Your instructions: Which lines in the data below contain the string "none"? Show each one.

START Supplied data

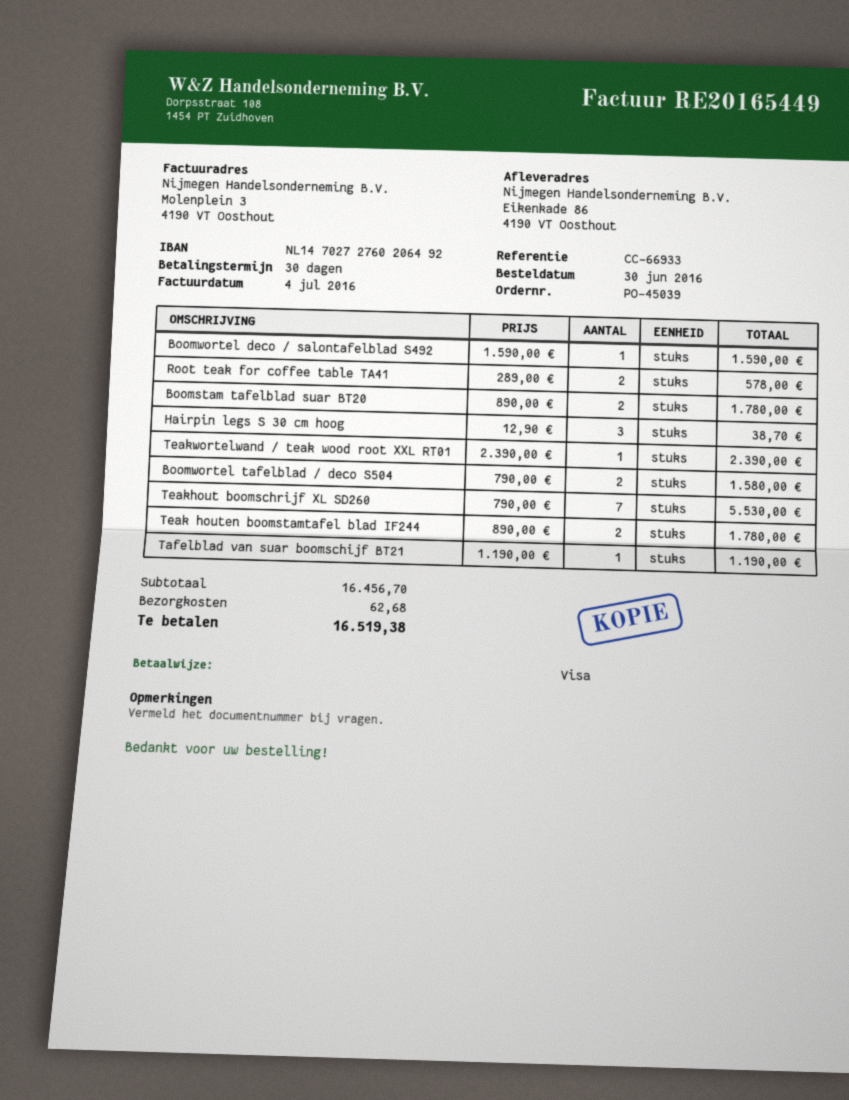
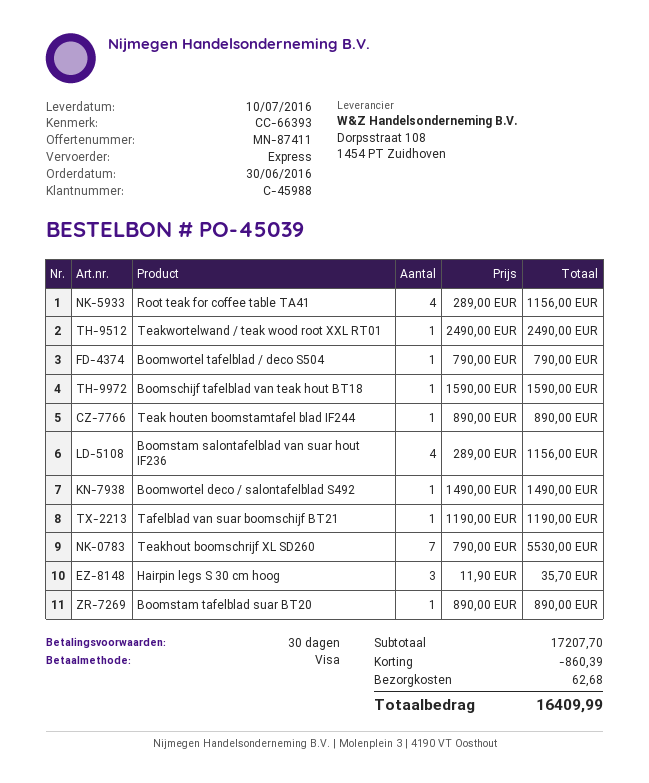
reference: CC-66933 -> CC-66393
Boomwortel deco / salontafelblad S492: 1 x 1590.00 = 1590.00 -> 1 x 1490.00 = 1490.00
Root teak for coffee table TA41: 2 x 289.00 = 578.00 -> 4 x 289.00 = 1156.00
Boomstam tafelblad suar BT20: 2 x 890.00 = 1780.00 -> 1 x 890.00 = 890.00
Hairpin legs S 30 cm hoog: 3 x 12.90 = 38.70 -> 3 x 11.90 = 35.70
Teakwortelwand / teak wood root XXL RT01: 1 x 2390.00 = 2390.00 -> 1 x 2490.00 = 2490.00
Boomwortel tafelblad / deco S504: 2 x 790.00 = 1580.00 -> 1 x 790.00 = 790.00
Teak houten boomstamtafel blad IF244: 2 x 890.00 = 1780.00 -> 1 x 890.00 = 890.00
Boomschijf tafelblad van teak hout BT18: none -> 1 x 1590.00 = 1590.00
Boomstam salontafelblad van suar hout IF236: none -> 4 x 289.00 = 1156.00
subtotal: 16456.70 -> 17207.70
discount: none -> 860.39
total: 16519.38 -> 16409.99

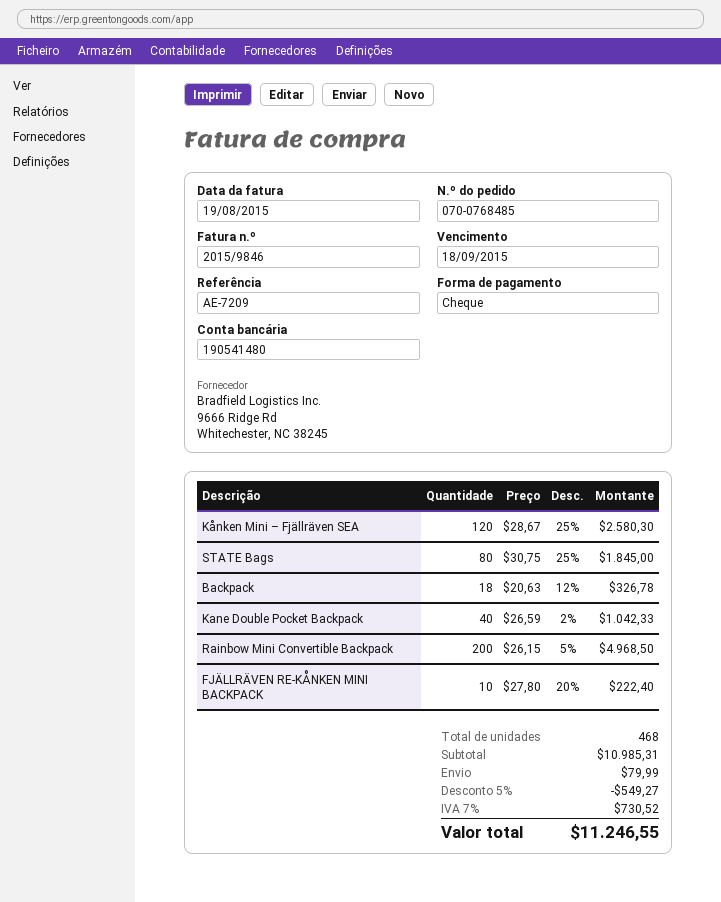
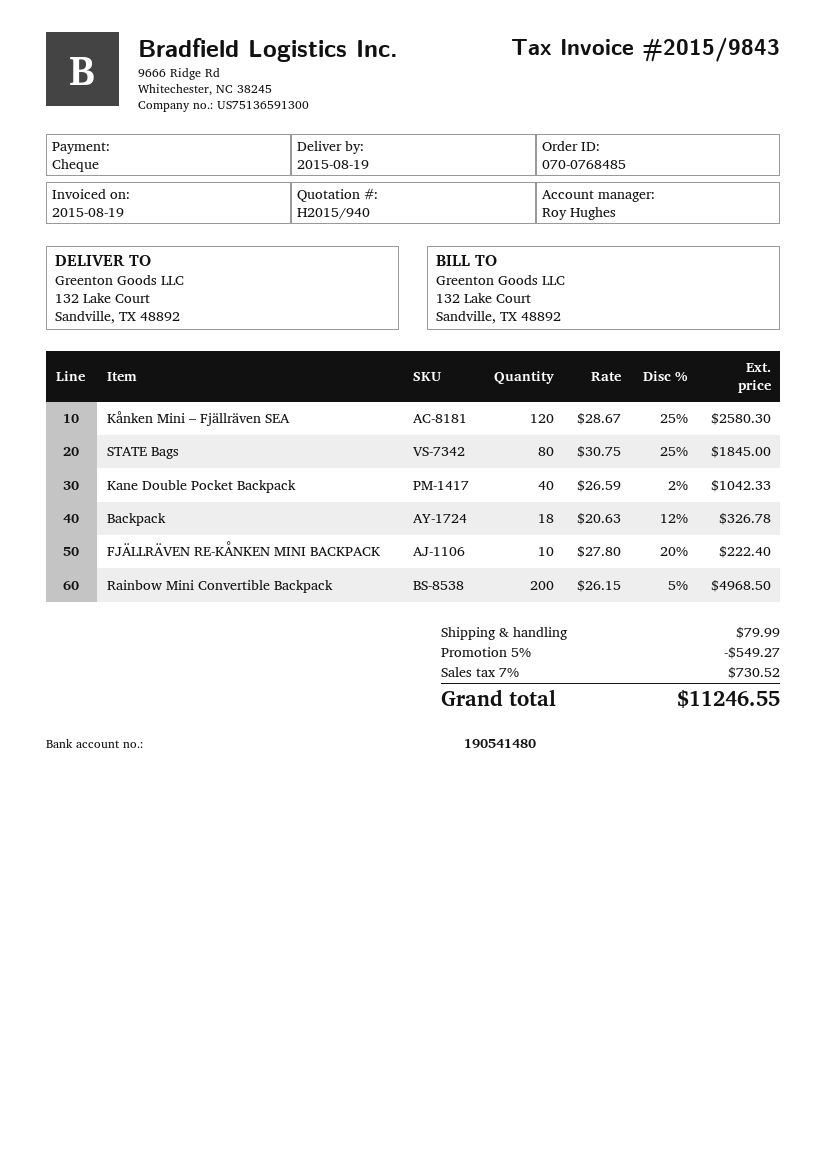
invoice number: 2015/9846 -> 2015/9843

END Supplied data

Reply to the task:
Boomschijf tafelblad van teak hout BT18: none -> 1 x 1590.00 = 1590.00
Boomstam salontafelblad van suar hout IF236: none -> 4 x 289.00 = 1156.00
discount: none -> 860.39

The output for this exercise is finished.